There are times when powerlessness is the only sensible reaction.
Joe and I were watching a television program and just as it ended, building up to an emotional climax, one of the characters uses the ‘R-word.’
It’s like a sucker punch, the whole of the ending is thrown off, our understanding of the characters involved is knocked off course, the time we’ve enjoyed watching the show is now thrown into question.
Powerlessness.
Nothing I can do will ever fix this.
We are left sitting feeling like we’ve been slapped by our own trust, the trust we’d given to the writers of the program.
Breathlessness.
I’m told that I’m too sensitive in my reaction to that word.

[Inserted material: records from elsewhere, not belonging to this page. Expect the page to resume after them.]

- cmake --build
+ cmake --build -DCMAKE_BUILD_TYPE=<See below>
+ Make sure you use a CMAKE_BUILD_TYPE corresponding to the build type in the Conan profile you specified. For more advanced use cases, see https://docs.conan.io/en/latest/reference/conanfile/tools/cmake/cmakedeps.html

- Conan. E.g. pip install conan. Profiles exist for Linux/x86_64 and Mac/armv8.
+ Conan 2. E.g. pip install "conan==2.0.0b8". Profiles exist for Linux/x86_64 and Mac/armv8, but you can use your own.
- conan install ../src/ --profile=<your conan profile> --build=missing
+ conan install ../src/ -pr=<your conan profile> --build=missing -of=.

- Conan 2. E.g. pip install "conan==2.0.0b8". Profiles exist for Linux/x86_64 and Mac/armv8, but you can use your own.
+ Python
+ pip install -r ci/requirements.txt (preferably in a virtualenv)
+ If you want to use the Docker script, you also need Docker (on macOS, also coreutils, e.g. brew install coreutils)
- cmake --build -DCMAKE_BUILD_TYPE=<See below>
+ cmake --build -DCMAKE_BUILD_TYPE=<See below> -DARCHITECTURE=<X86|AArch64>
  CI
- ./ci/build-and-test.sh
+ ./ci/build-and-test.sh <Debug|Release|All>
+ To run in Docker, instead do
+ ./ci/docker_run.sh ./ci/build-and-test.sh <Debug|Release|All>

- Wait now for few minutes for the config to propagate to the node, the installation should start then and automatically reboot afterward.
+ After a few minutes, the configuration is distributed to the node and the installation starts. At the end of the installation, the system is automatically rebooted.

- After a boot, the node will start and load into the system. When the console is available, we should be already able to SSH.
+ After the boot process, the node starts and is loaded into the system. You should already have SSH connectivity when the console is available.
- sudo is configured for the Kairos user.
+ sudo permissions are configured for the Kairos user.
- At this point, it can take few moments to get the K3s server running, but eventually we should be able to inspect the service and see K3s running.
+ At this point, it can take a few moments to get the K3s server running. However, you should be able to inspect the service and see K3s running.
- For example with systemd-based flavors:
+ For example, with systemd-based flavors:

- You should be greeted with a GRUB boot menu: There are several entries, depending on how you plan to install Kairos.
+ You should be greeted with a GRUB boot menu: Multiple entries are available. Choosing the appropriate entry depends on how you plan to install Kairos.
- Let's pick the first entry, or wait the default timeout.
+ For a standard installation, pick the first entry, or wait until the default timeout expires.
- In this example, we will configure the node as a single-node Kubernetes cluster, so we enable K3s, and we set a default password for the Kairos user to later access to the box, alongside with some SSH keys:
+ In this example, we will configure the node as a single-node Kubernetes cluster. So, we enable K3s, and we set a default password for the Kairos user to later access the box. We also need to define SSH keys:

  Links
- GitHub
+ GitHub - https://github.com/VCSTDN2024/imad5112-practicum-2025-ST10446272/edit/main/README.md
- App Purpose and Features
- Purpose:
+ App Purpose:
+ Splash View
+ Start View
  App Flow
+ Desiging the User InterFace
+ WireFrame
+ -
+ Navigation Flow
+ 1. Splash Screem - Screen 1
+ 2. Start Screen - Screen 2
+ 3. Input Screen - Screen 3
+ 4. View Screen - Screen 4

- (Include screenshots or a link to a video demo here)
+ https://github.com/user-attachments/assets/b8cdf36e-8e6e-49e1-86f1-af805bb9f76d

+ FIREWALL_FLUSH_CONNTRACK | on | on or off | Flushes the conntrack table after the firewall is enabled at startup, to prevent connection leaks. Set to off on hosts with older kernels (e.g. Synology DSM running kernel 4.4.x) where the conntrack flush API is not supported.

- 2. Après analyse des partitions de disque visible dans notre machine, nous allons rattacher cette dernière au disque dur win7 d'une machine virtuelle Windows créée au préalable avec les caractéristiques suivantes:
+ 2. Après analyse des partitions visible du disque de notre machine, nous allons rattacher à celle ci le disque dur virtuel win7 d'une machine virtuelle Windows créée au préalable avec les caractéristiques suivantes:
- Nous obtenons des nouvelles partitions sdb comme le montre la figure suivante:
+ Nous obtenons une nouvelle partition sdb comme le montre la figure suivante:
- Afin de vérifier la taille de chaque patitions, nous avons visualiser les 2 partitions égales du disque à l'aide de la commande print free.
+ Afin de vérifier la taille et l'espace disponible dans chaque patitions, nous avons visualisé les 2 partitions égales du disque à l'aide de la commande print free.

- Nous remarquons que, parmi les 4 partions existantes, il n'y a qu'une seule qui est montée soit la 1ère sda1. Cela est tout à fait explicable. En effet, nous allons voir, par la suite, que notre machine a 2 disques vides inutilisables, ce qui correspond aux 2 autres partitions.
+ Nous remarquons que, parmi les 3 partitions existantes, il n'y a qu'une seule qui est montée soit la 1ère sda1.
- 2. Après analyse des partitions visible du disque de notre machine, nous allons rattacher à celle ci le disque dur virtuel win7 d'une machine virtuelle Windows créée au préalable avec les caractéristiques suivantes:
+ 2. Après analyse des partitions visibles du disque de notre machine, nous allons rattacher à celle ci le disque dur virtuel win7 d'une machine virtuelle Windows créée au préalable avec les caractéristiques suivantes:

I don’t understand why I’m expected to be able to let purposeful hurt, purposeful hatred, roll off me.
And I don’t know what to do.
I know people who can be brought low by that word, can be torn up by that word, can be left bleeding by that word.
I know that their pain is real.
I know that their tears are wet.
And I don’t know what to do.
I watch people forced to apologize for the language they use because the language they use is hateful.
But disabled people are expected to expect pain.
It’s their just reward.
We have people sign pledges, but only good people who already know sign pledges, we need something bigger and louder and stronger.
But I don’t know what that is.
This is a ramble.
And I’m sorry.
But sometimes I’m unguarded and sometimes I trust and sometimes I’m stunned by how quickly one word changes everything about a moment.
One word.
One powerful word, so powerful that it drinks up the power from all those who hear it.
So.
What do I do?
Talk to you.
Thanks.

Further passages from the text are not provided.